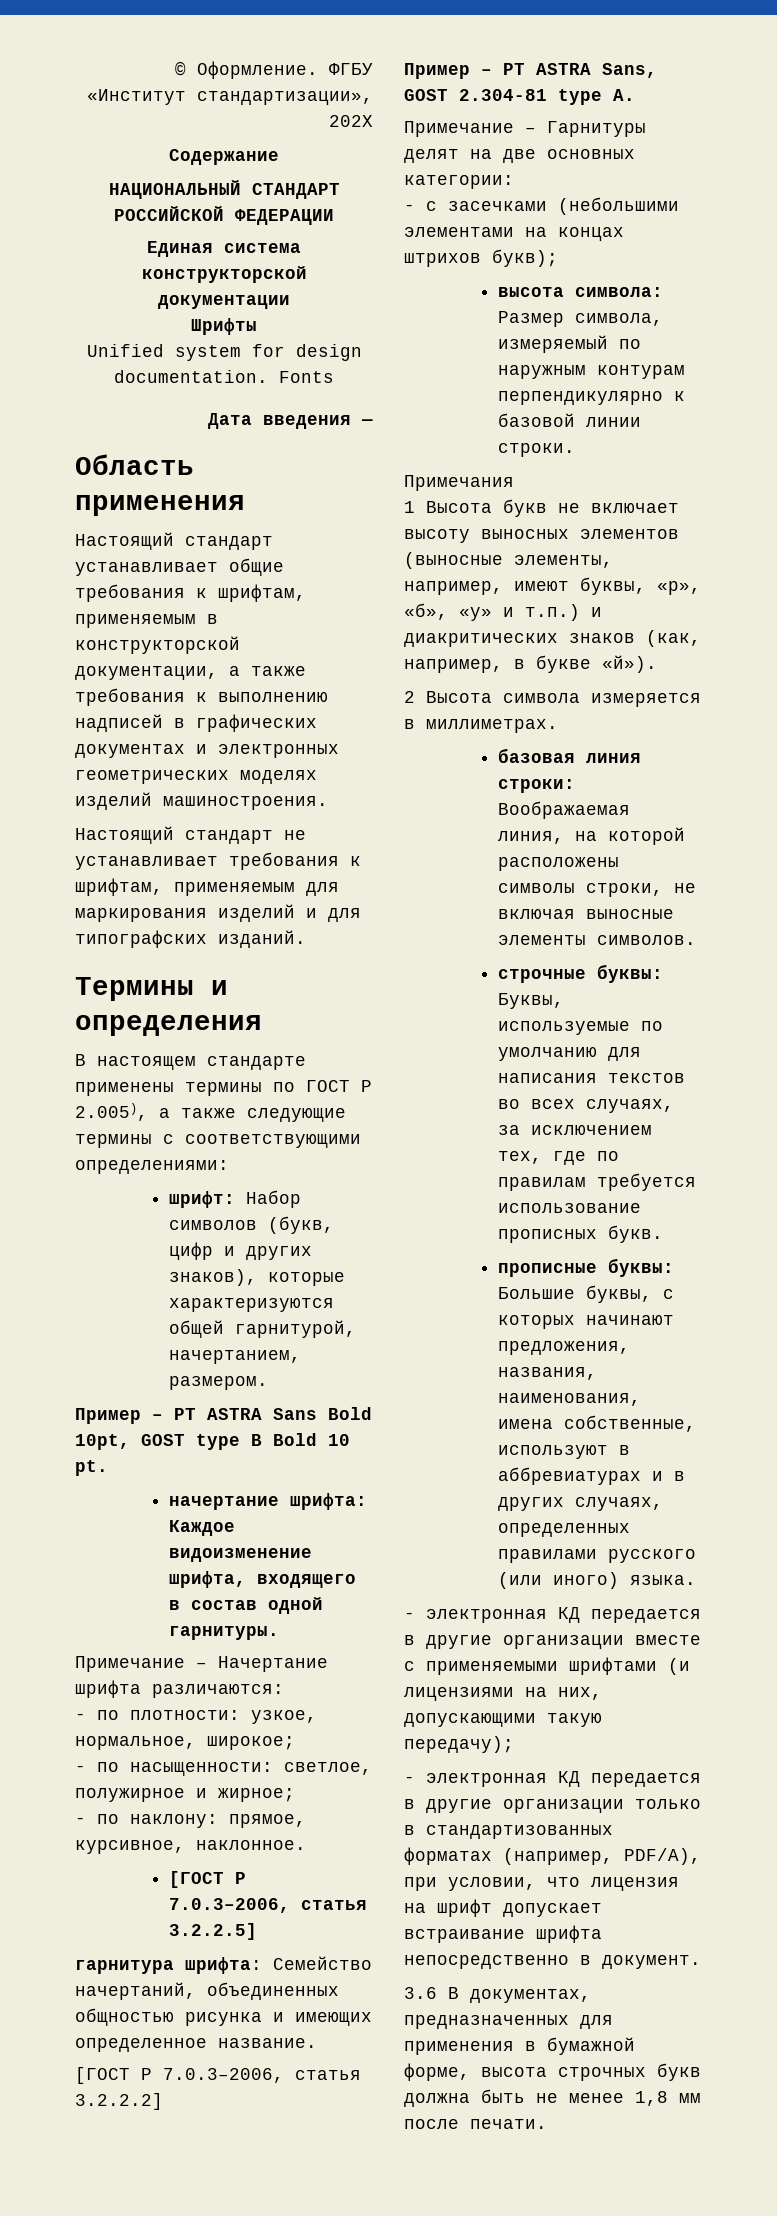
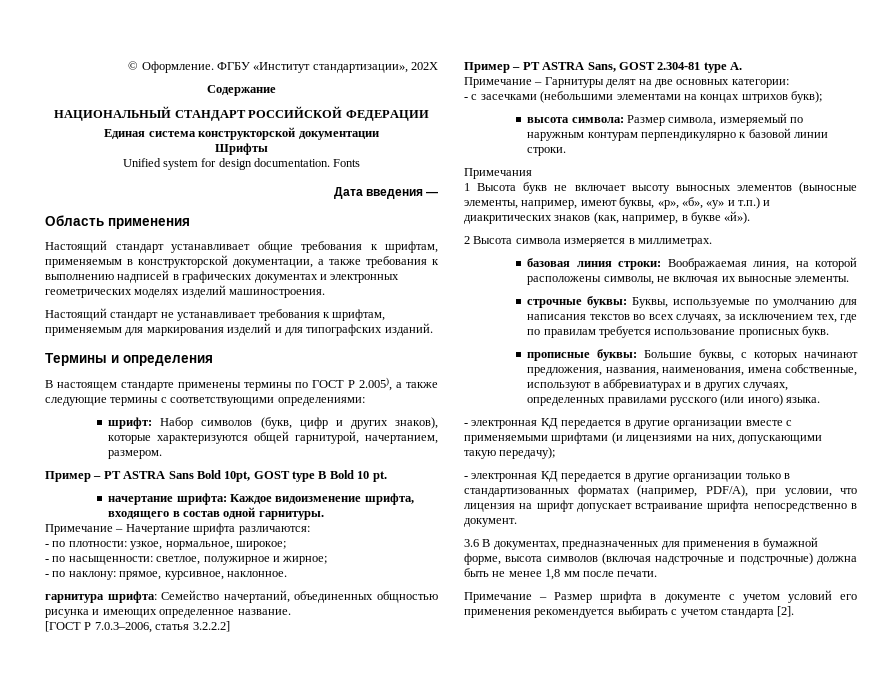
- [ГОСТ Р 7.0.3–2006, статья 3.2.2.5]
- базовая линия строки: Воображаемая линия, на которой расположены символы строки, не включая выносные элементы символов.
+ базовая линия строки: Воображаемая линия, на которой расположены символы, не включая их выносные элементы.
- 3.6 В документах, предназначенных для применения в бумажной форме, высота строчных букв должна быть не менее 1,8 мм после печати.
+ 3.6 В документах, предназначенных для применения в бумажной форме, высота символов (включая надстрочные и подстрочные) должна быть не менее 1,8 мм после печати.
+ Примечание – Размер шрифта в документе с учетом условий его применения рекомендуется выбирать с учетом стандарта [2].

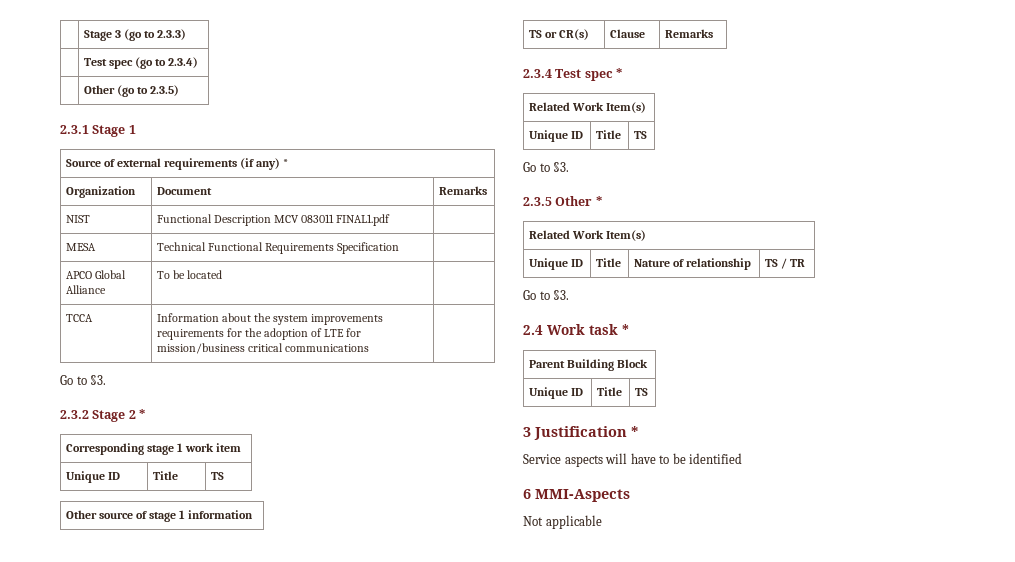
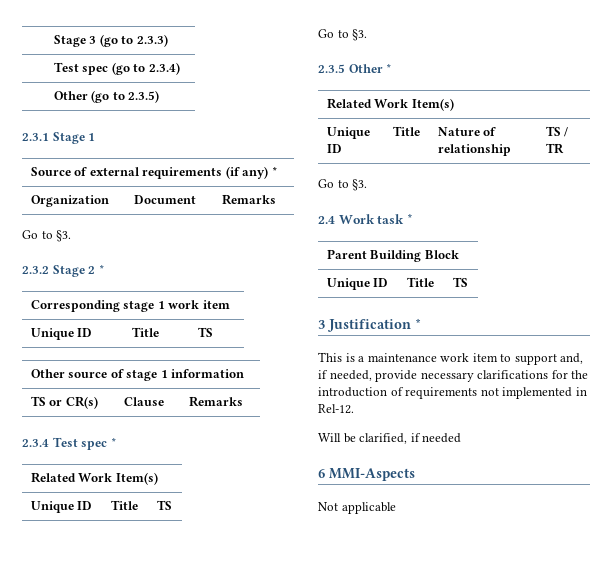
- NIST | Functional Description MCV 083011 FINAL1.pdf |
- MESA | Technical Functional Requirements Specification |
- APCO Global Alliance | To be located |
- TCCA | Information about the system improvements requirements for the adoption of LTE for mission/business critical communications |
- Service aspects will have to be identified
+ This is a maintenance work item to support and, if needed, provide necessary clarifications for the introduction of requirements not implemented in Rel-12.
+ Will be clarified, if needed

□ □ □ □

Write out the records above exactly as they appear, leaving out any pictures.

## Task answer:
- [ГОСТ Р 7.0.3–2006, статья 3.2.2.5]
- базовая линия строки: Воображаемая линия, на которой расположены символы строки, не включая выносные элементы символов.
+ базовая линия строки: Воображаемая линия, на которой расположены символы, не включая их выносные элементы.
- 3.6 В документах, предназначенных для применения в бумажной форме, высота строчных букв должна быть не менее 1,8 мм после печати.
+ 3.6 В документах, предназначенных для применения в бумажной форме, высота символов (включая надстрочные и подстрочные) должна быть не менее 1,8 мм после печати.
+ Примечание – Размер шрифта в документе с учетом условий его применения рекомендуется выбирать с учетом стандарта [2].

- NIST | Functional Description MCV 083011 FINAL1.pdf |
- MESA | Technical Functional Requirements Specification |
- APCO Global Alliance | To be located |
- TCCA | Information about the system improvements requirements for the adoption of LTE for mission/business critical communications |
- Service aspects will have to be identified
+ This is a maintenance work item to support and, if needed, provide necessary clarifications for the introduction of requirements not implemented in Rel-12.
+ Will be clarified, if needed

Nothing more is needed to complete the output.